Friday, 23 March 2012

I imagine a software troubleshooting team should look like this.....

Troubleshooting (Debugging) at system level has a great role in embedded firmware/software development. Sometimes, there is a dedicated team for it. In my opinion, the players of this team are special in the sense they perform their debugging activities i.e. moving from hypothication to proving and defining the problem and then suggesting a solution, the dynamism of the problems they face, and their readiness to explore new system areas.

A team like this may not be in limelight always and their activities also may not be much visible always to the other teams (involved in product development) during the entire product development lifecycle.Sometime this team is recalled only when any trouble becomes a blocking issue.

I spared a lot of time thinking how a troubleshooting team should surface out and establish its existence as a front end role player throughout the product development lifecycle.

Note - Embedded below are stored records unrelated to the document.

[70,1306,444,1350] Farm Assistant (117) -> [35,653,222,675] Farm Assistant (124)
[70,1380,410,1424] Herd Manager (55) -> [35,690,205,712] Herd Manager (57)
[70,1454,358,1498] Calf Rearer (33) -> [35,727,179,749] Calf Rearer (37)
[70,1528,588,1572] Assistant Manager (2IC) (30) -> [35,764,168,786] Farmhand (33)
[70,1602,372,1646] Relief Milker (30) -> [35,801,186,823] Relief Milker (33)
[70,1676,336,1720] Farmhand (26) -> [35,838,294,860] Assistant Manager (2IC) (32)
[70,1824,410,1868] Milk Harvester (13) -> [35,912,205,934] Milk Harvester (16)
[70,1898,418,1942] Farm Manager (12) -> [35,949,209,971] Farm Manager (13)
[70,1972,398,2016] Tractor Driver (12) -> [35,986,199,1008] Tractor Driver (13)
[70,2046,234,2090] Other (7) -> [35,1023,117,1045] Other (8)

Well, a lot has been said and written on the art of firmware/software troubleshooting but one thing which I have not yet come across is "TROUBLE-SHOOTERS DIARY" . Every troubleshooter should maintain a troubleshooting diary which should contain :-
  • A QRC (quick reference card) of all debugging commands.
  • Short notes on tool usage.
  • Basic data flow and control flow models of the modules in the system.
  • Short notes on verification methods.
  • Instrumentation/debugging code. 
  • Parsing scripts.
  • Statistics of issues debugged in a week and in a month(type of issue, frequency of occurence, preventive/corrective action taken).
  • (If the issue is new) A case study. 
  • Templates/Auotomation scripts for all kinds of reports he/she prepares.
  • there can be more..........
Unit test bug found and fixed by a system level troubleshooter, should be highlighted in the statistics corner of his diary; as finding a unit testing bug at system level (that too when your system is concurrent) is tedious and should bring him an accolade.

The troubleshooting team should call a "DIARY-MEETING" every week or every month. The team should discuss each others diary entry of the week/month and then should present a quantified data/statistics of their effort and issues fixed/analyzed and actions to the entire team.This meeting should also include identification of new/strange issues and a case study preparation on the same.

The prepared case study should be shared with the development team and newbies in the troubleshooting team so that they can learn from their mistakes and the issues never recur or if recur, the analysis should not take much time.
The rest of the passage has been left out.